Dopo alcuni anni dalla morte di Antonio Petito, Scarpetta, ventisettenne, decise di rilevare e rimettere a nuovo il San Carlino (teatro caduto nel frattempo in disgrazia) ottenendo un prestito di 5 mila lire dall'avvocato Francesco Severo. La riapertura della struttura avvenne nel settembre del 1880: un teatro rinnovato nell'aspetto e nel repertorio. Gli ingenui intrecci delle commedie non bastavano più per un pubblico diventato più esigente e Scarpetta iniziò a proporre testi dall'intelligente ironia, inventando, di fatto, un nuovo modo di fare ridere.

Iniziò così una stagione di grandi successi, che lo portano ben presto a diventare un idolo. Diventato ormai un capocomico di successo, nato da una famiglia modesta, potè acquistare un palazzo in Via Dei Mille, costruito dallo stesso architetto del Teatro Bellini, Vincenzo Salvietti, carrozze e cavalli.

Nel 1876 sposò Rosa De Filippo, dalla quale ebbe tre figli: Domenico, Maria e Vincenzo. Intrecciò, in seguito, una relazione con la nipote della moglie, Luisa De Filippo, dalla quale ebbe Eduardo, Peppino e Titina. I tre presero il cognome della madre.

"Miseria e nobiltà" fu la sua opera di maggiore successo. Il testo, in seguito, ebbe anche tre trasposizioni cinematografiche. Ma tra i tanti suoi grandi successi teatrali merita una citazione anche "'Na Santarella", in scena per la prima volta il 15 maggio 1889 al Teatro Sannazzaro di via Chiaia.

Scarpetta si fece costruire anche una villa sulla collina del Vomero, chiamata appunto Villa La Santarella, dove sulla facciata principale campeggiava la scritta «Qui rido io!» che qualche anno dopo vendette perché la moglie aveva paura di abitarci da sola quando il marito era in tournée.

Negli ultimi anni di attività arrivarono, però, anche le delusioni. La parodia de "La figlia di Iorio" di Gabriele d'Annunzio fu un cocente insuccesso e lo scrittore lo trascinò persino in tribunale per una memorabile causa durata tre anni, dal 1906 al 1908, che comunque Scarpetta vinse.
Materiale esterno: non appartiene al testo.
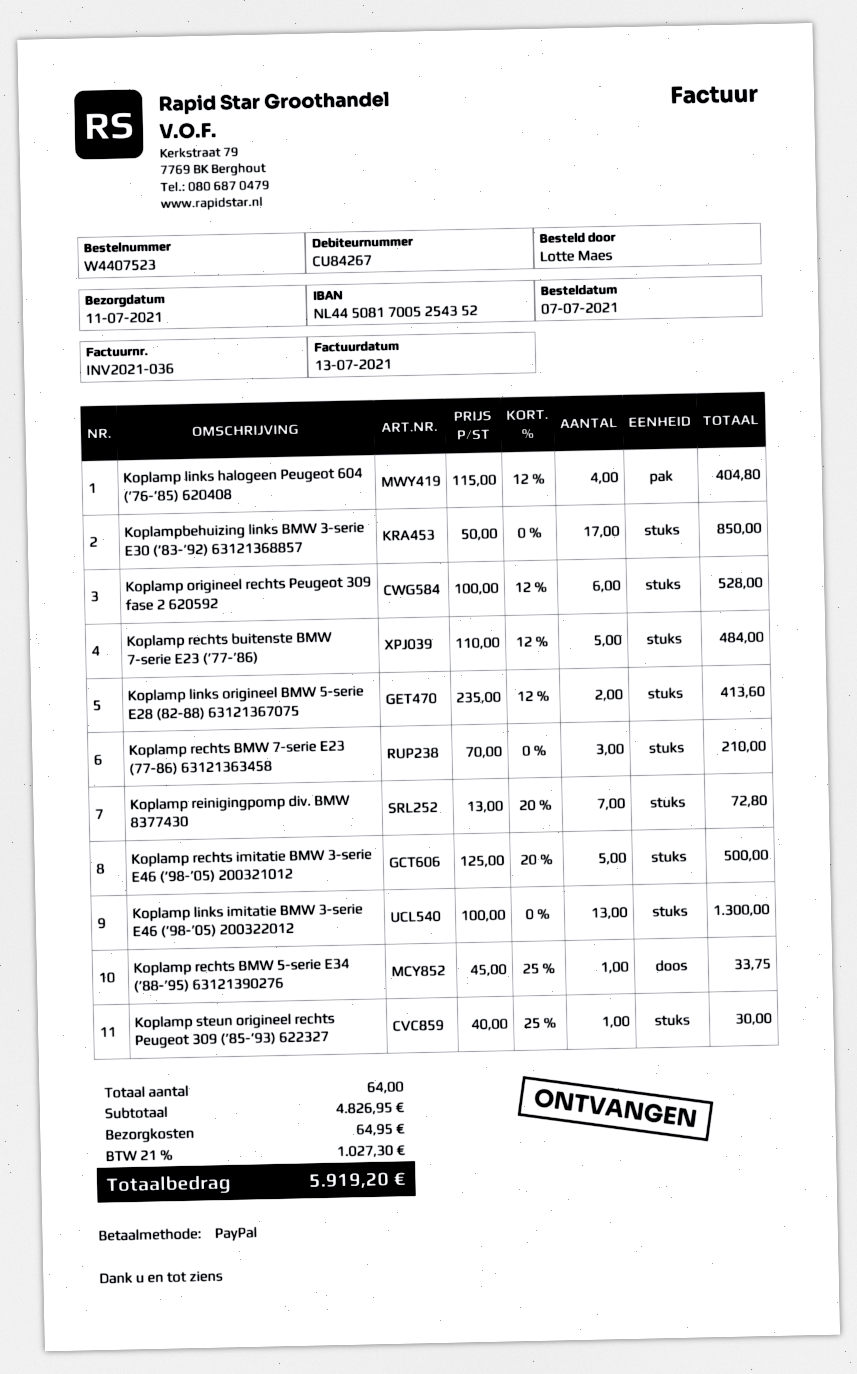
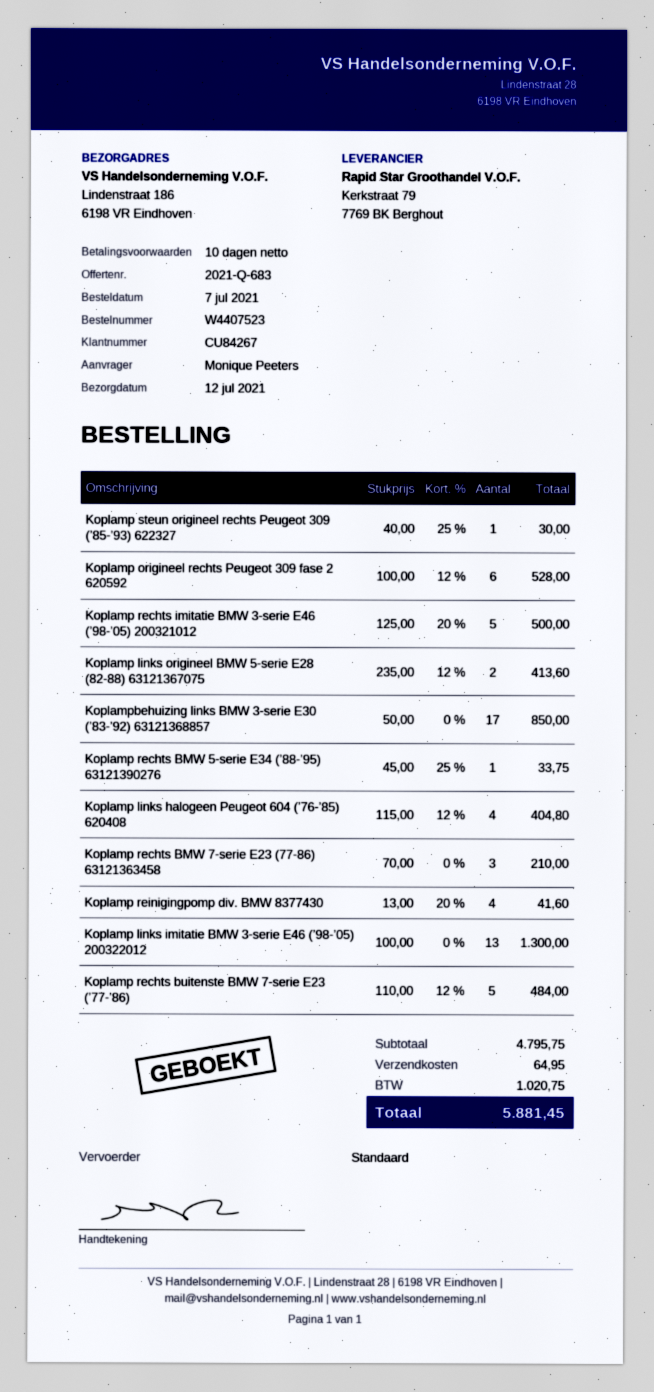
delivery date: 2021-07-11 -> 2021-07-12
ordered by: Lotte Maes -> Monique Peeters
Koplamp reinigingpomp div. BMW 8377430: 7 x 13.00 - 20% = 72.80 -> 4 x 13.00 - 20% = 41.60
subtotal: 4826.95 -> 4795.75
tax: 1027.30 -> 1020.75
total: 5919.20 -> 5881.45

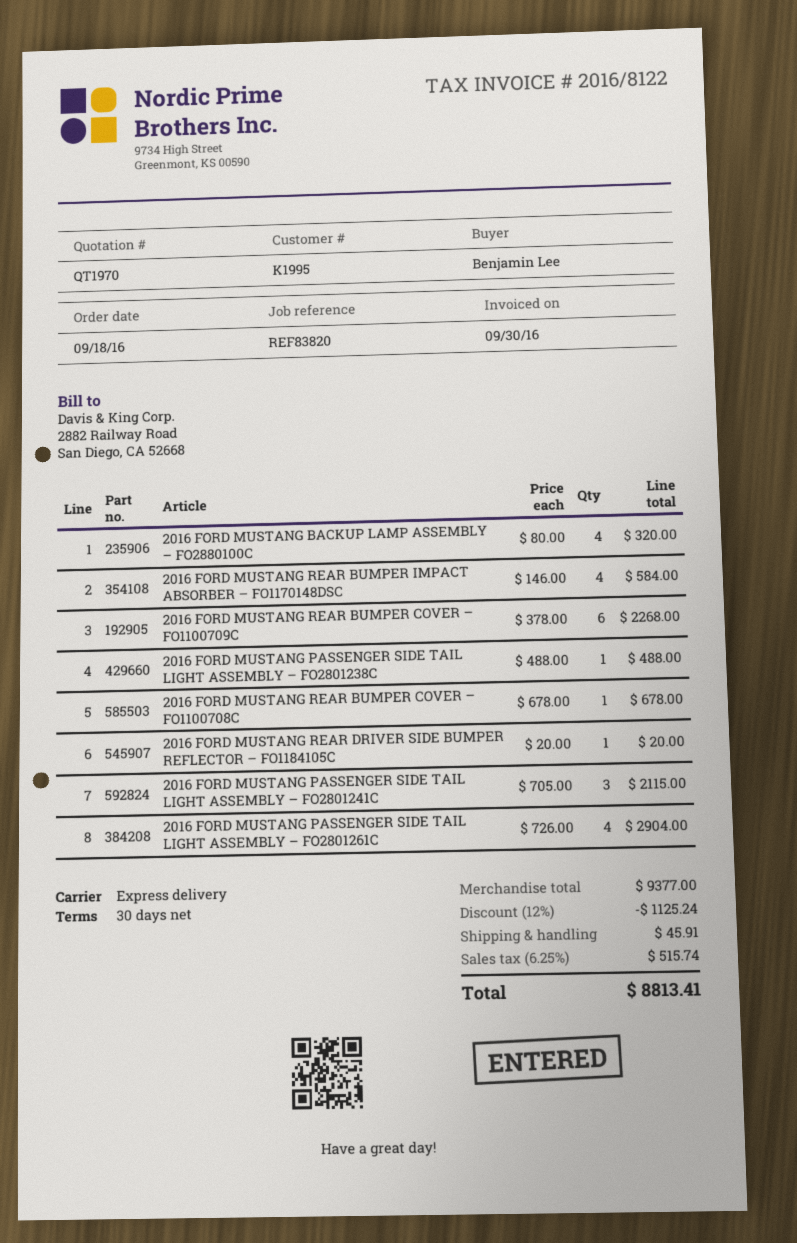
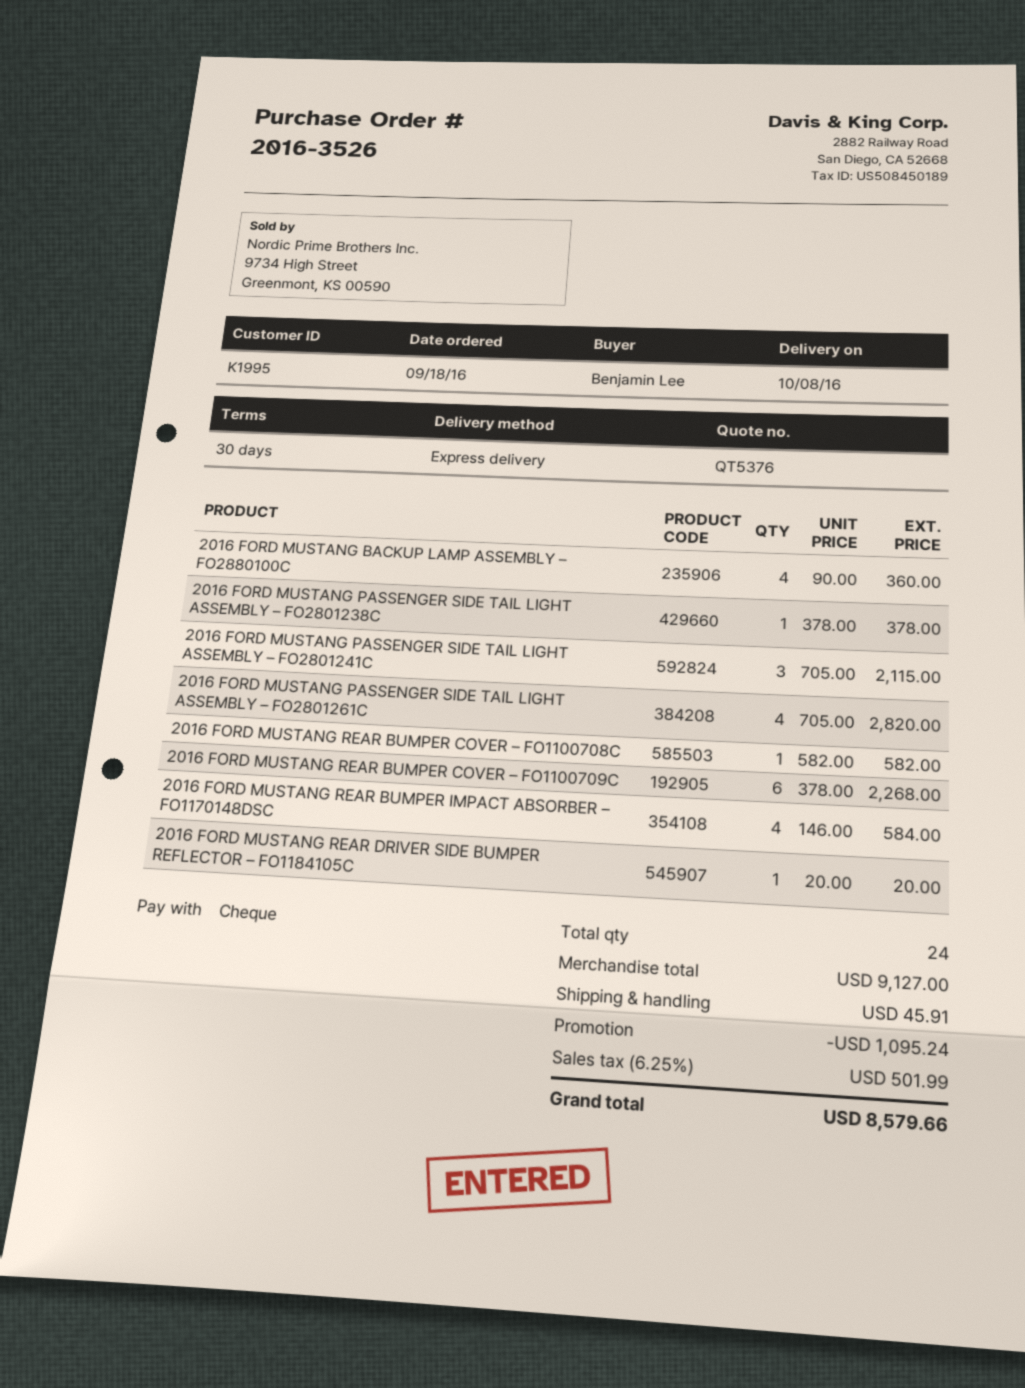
quote number: QT1970 -> QT5376
2016 FORD MUSTANG BACKUP LAMP ASSEMBLY – FO2880100C: 4 x 80.00 = 320.00 -> 4 x 90.00 = 360.00
2016 FORD MUSTANG PASSENGER SIDE TAIL LIGHT ASSEMBLY – FO2801238C: 1 x 488.00 = 488.00 -> 1 x 378.00 = 378.00
2016 FORD MUSTANG REAR BUMPER COVER – FO1100708C: 1 x 678.00 = 678.00 -> 1 x 582.00 = 582.00
2016 FORD MUSTANG PASSENGER SIDE TAIL LIGHT ASSEMBLY – FO2801261C: 4 x 726.00 = 2904.00 -> 4 x 705.00 = 2820.00
subtotal: 9377.00 -> 9127.00
discount: 1125.24 -> 1095.24
tax: 6.25% = 515.74 -> 6.25% = 501.99
total: 8813.41 -> 8579.66

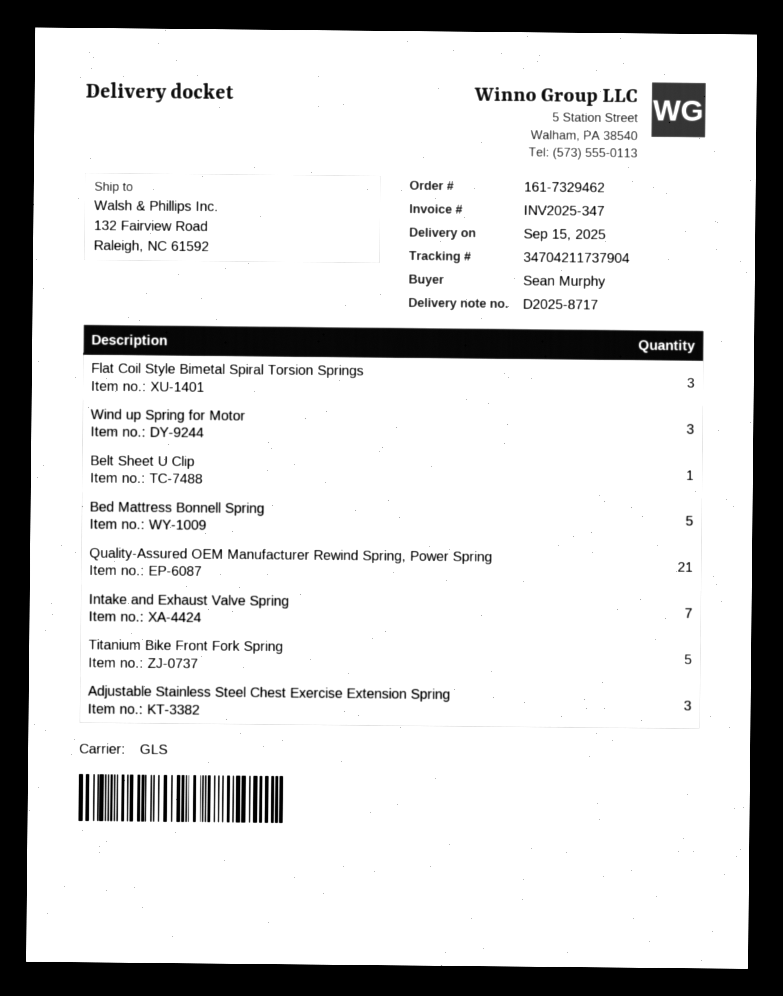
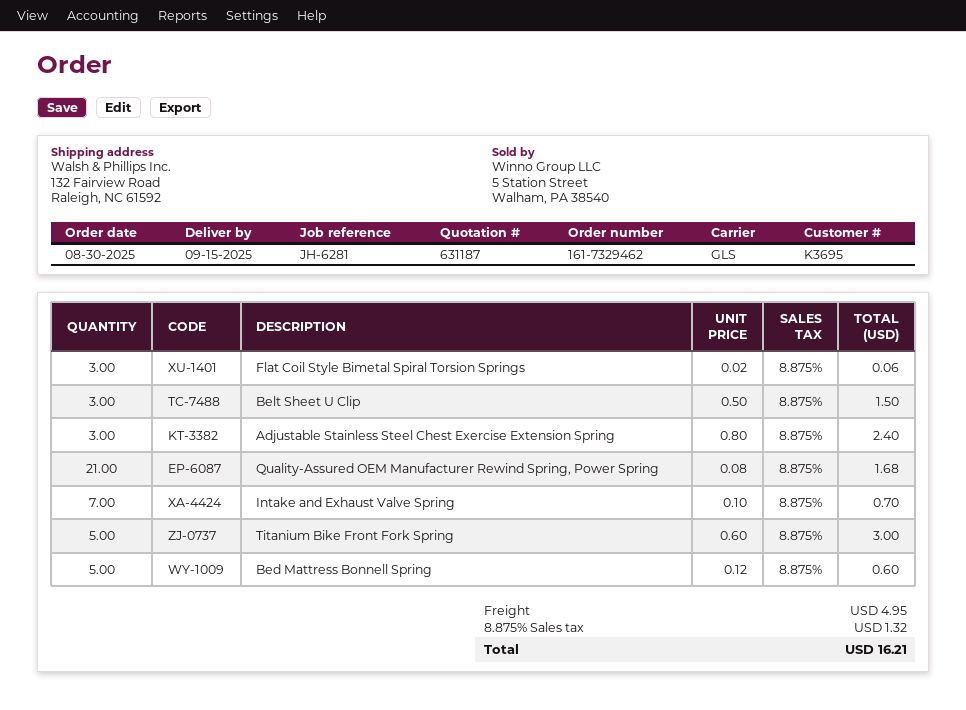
Wind up Spring for Motor: 3 -> none
Belt Sheet U Clip: 1 -> 3

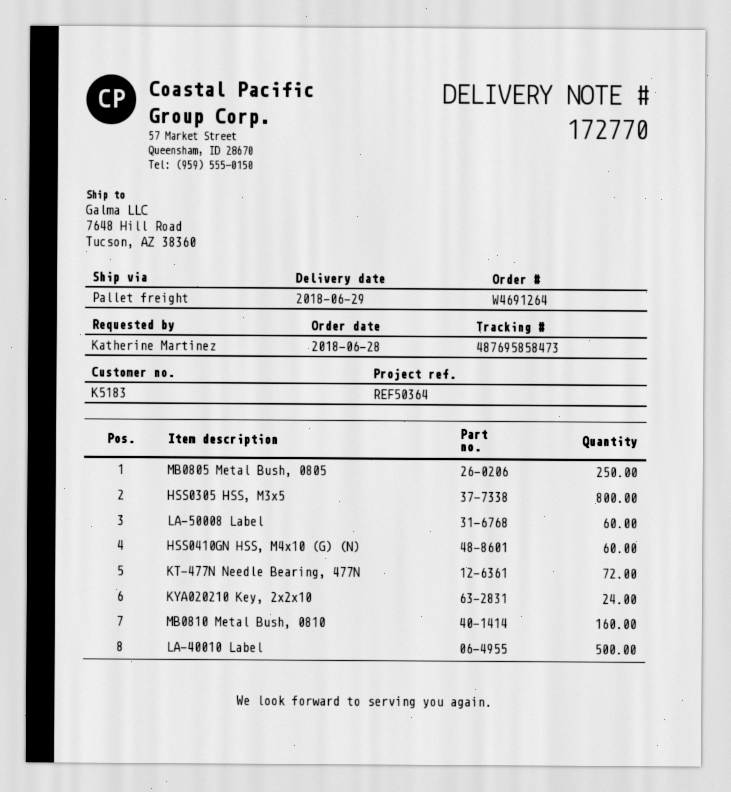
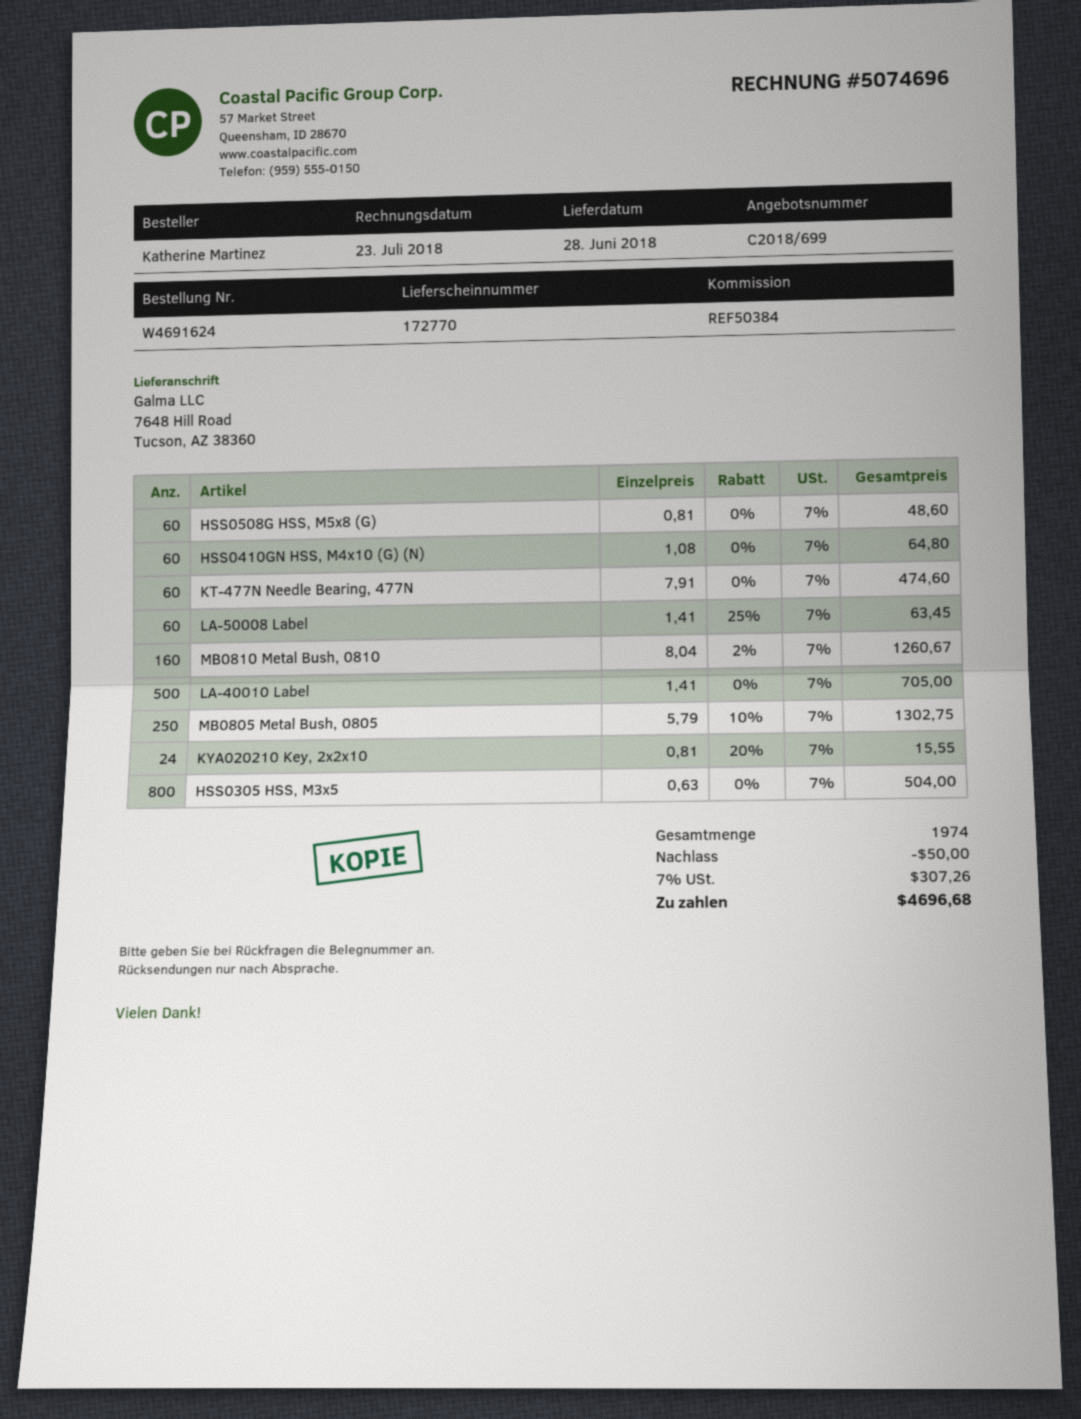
order number: W4691264 -> W4691624
delivery date: 2018-06-29 -> 2018-06-28
reference: REF50364 -> REF50384
KT-477N Needle Bearing, 477N: 72 -> 60
HSS0508G HSS, M5x8 (G): none -> 60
Morì all'età di 72 anni, e i suoi funerali furono molto imponenti: venne imbalsamato e deposto in una bara di cristallo. Le sue commedie vennero riprese molte volte e sono ancora oggi spesso in cartellone. Oltre al figlio Vincenzo, anche altri celebri attori napoletani come i fratelli Aldo e Carlo Giuffré recitarono le sue commedie brillanti. Sul grande schermo vennero ricavati diversi film dalle sue commedie, oltre a tre versioni del suo capolavoro, anche se la versione muta del 1914 è da considerarsi perduta.